ーー東都は、元都心部を行政区域から既に除外しています』
「徳田さん、ありがとうございます」


『夜神さんたちは、あとどれくらい、
ーー神聖学園都市に滞在されますか?』
「予定では、今日を含めて三日ですから、
ーー七月九日に東都を離れたいと思います」

『みなさんも、ご一緒ですか』
「劇団員も同じ予定ですが、
ーー赤城と大河原は、八日に戻るそうです」

『じゃあ、全員がいる最後の夜に宿泊棟の食堂で夕食会をしませんか』
「はい、徳田さんのお言葉に甘えて、よろしくお願いします」

『いえーー私からの感謝です』

『私は、ちょっと仕事を思い出して先に離れますが・・・・・・。
ーー織畑、姫乃、和泉は残しますので、
ーー分からないことがあれば聞いてください。
ーーでは、学園でお会いしましょう』

「徳田さん、ありがとうございます」

『じゃあ、信美、水景、姫呼、あとは、よろしくね』
「じゃあ、康代、あとでね」

 徳田康代大統領は、女子高生警備の半分の五名と静女を引き連れて学園の生徒会執務室に帰って行った。

「康代、もう帰るでござるか」
『静女がいたいのなら、いいのよ』

「静女は、康代の側近でござるからお供するでござるよ」
『じゃあ、用事済ませたら、カフェに行きましょうね』

「賛成でござる」


 織畑信美首相には、女子高生警備の半分の五名が付き添っていた。

「織畑さん、警備の半分が付き添っていますから、ご安心ください」
「いつも警備のみなさんには、お世話になります。

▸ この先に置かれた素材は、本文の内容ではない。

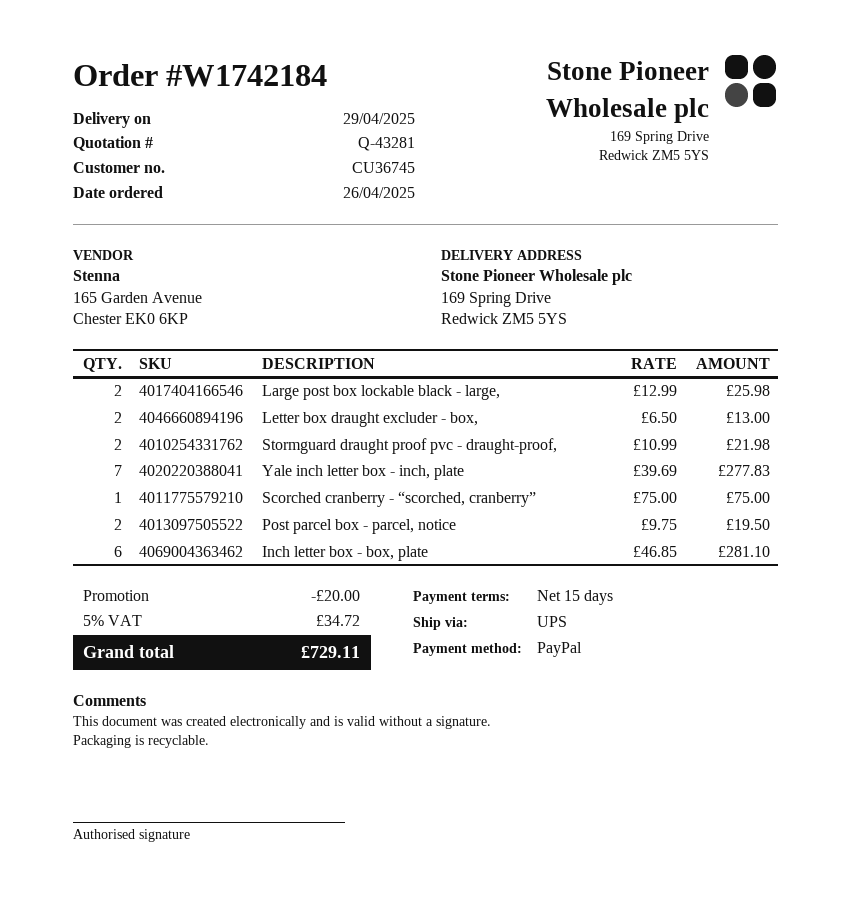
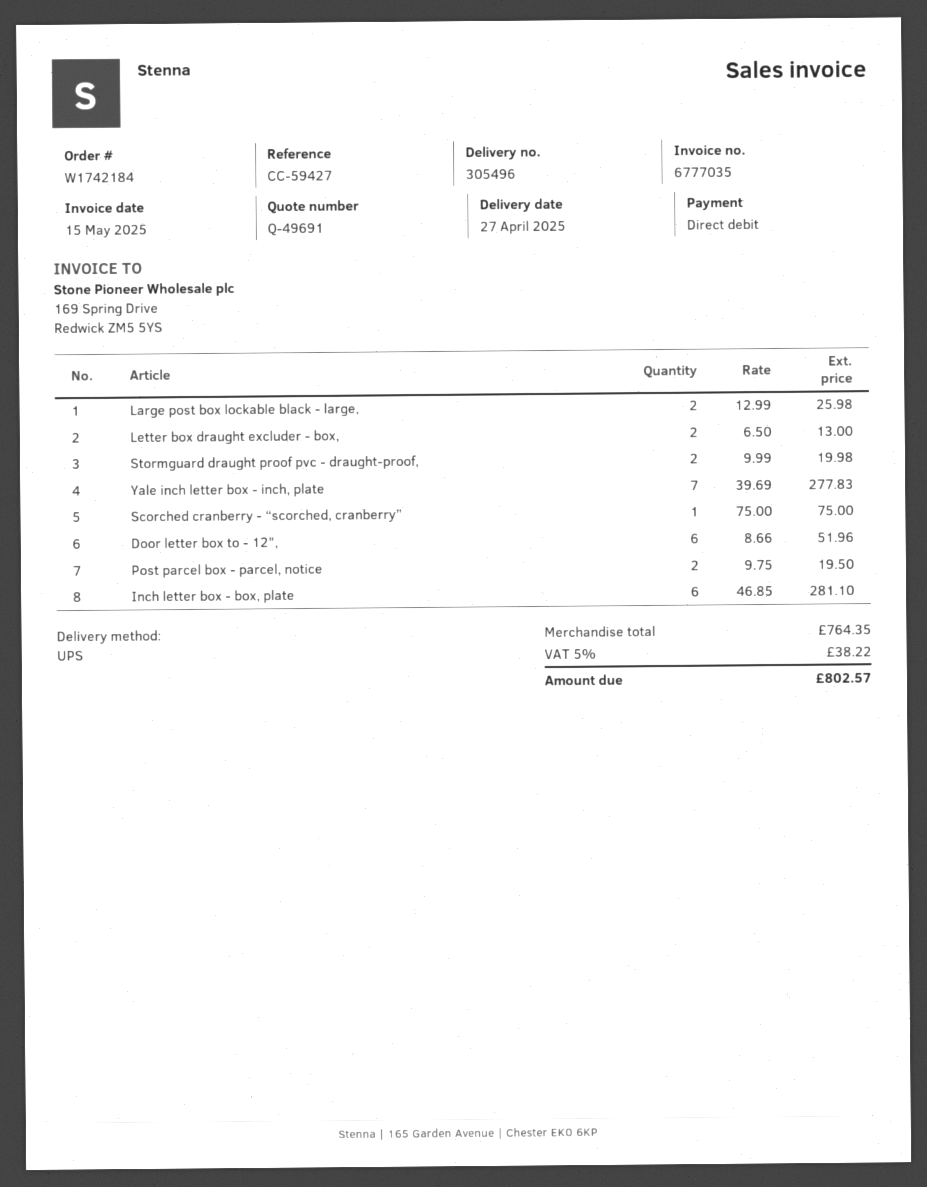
quote number: Q-43281 -> Q-49691
delivery date: 2025-04-29 -> 2025-04-27
payment method: PayPal -> direct debit
Stormguard draught proof pvc - draught-proof,: 2 x 10.99 = 21.98 -> 2 x 9.99 = 19.98
Door letter box to - 12",: none -> 6 x 8.66 = 51.96
discount: 20.00 -> none
tax: 5% = 34.72 -> 5% = 38.22
total: 729.11 -> 802.57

申し訳ありません」

 真夏の日差しが強さを増していた。
残った宝田劇団の女優たちは日傘で身を隠した。

「夜神さん、暑くなったので、レストハウスで休憩しませんか」
「織畑さん、ありがとうございます。
ーーでも、この人数では」

「大丈夫ですよ。
ーースタッフが予約してありますので」
「本当に何から何までお世話になります」

「お世話になっているのは、
ーー私たち神聖女学園生徒会ですから心配ありませんわ」

「赤城さん、大河原さんもクリームソーダね」
「コーヒーフロートもいいわね。迷う」

 鷲尾山から、神聖学園都市に伸びるリニアモノレールと田園風景が見渡せた。

 織畑は、鷲尾山にも空中浮遊自動車の発着滑走路があるといいかなと考えた。
陽は、まだ高く夕方には遠い時間だった。